Yesterday morning couldn’t have been smoother but this morning was a little … bumpy. (Sooo not the ‘explevatory’ word I want to use here.) Nobody was in an especially good mood, with my daughter being the real star of that dark and dramatic show. So, once they were all off and on their way, I was left to get myself, now really not in the best of moods, ready for appointment number two. Remember to wear a two-piece ensemble again, Michele. (If I ever forget and wear a damned dress, I will have to stand there completely naked for the examination. Topless is demeaning enough.)

Fortunately for me, my upbeat friend, Vanessa, was my appointment buddy for today. And, even more fortunately, she offered to drive … enabling us to get there on time today … unlike last week when I was in charge of the driving. I googled the address from the car and we got there without incident. All improvements from last week.

After finishing the elephantine amount of paperwork a second time, Vanessa and I were left to peruse the waiting room and all that it had to offer. The TV in the corner blared ‘The View’ for anyone interested in hearing about Danny DeVito’s latest exploits.

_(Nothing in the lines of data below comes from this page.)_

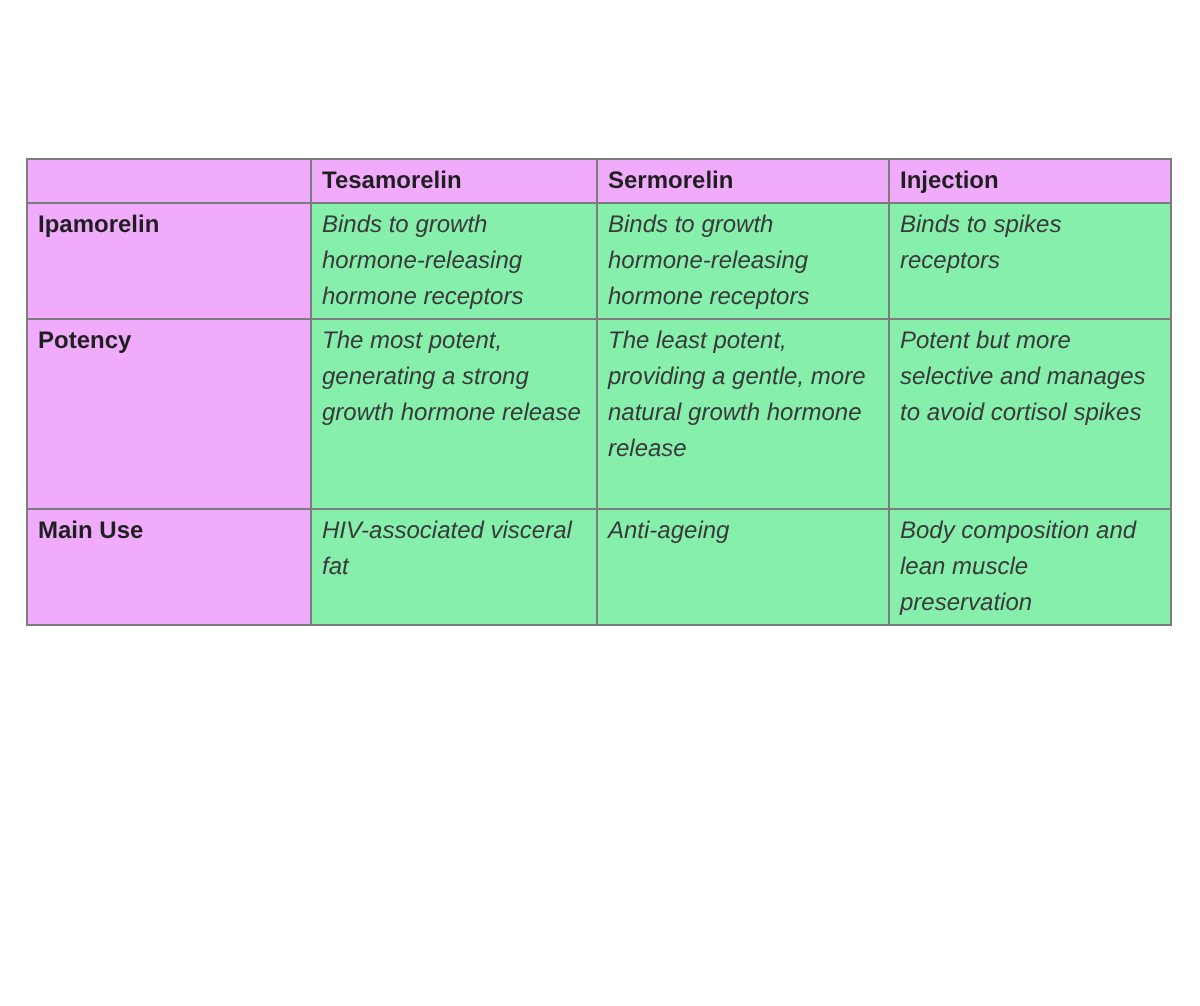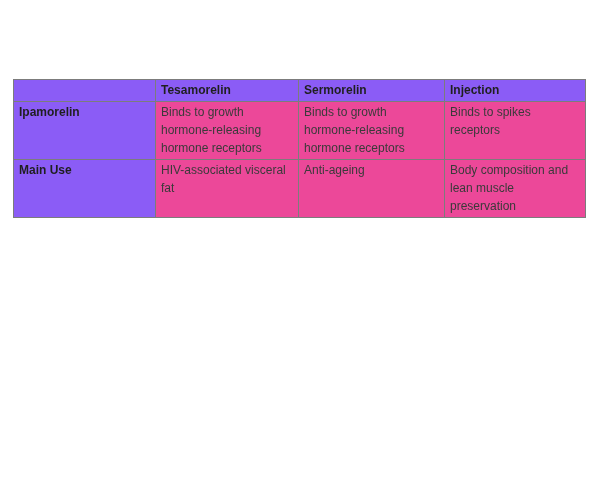"Tesamorelin" table.compare th { background: #8b5cf6 -> #f0abfc }
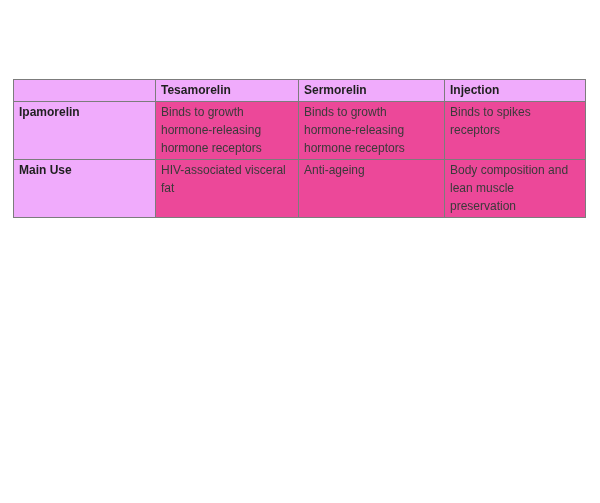"Binds to growth hormone-releasing" table.compare td { background: #ec4899 -> #86efac; font-style: none -> italic }
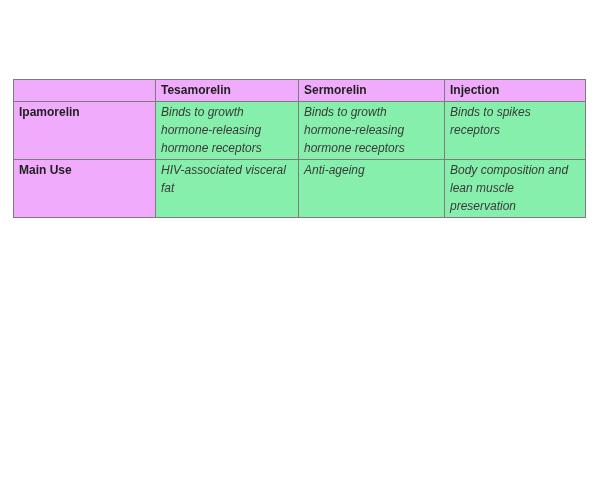"Potency" tr.r1 { html: none -> <tr> <th>Potency</th> <td>The most potent, generating a strong growth hormone release</td> <td>The least potent, providing a gentle, more natural growth hormone release</td> <td>Potent but more selective and manages to avoid cortisol spikes</td> </tr> }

The requisite glass cabinet of upscale Obaji skin products was on display on the wall near the exit. There was an additional glass case featuring all of the doctor’s Mardi Gras memorabilia. Clearly, he had been this organization’s king at some point in the past. And his membership was probably paid for by the many sets of beautiful new breasts that may have, ironically, been flashed at his very float for that parade.

Vanessa and I flipped through his ‘Breast Book’ – filled with page after page of impressive before and after shots. True, there were some women who either had no business being befores or were fairly disappointing afters … but most had made significant improvements in their areas of interest. There was even a before and after picture of a man who had reduction surgery. And, yes, we both thought he had made the right decision. All of the pictures were headless, including his, except for one. One beautiful blonde woman with a smile as wide as Texas wanted to be sure she got credit for her efforts. And did she ever look happy!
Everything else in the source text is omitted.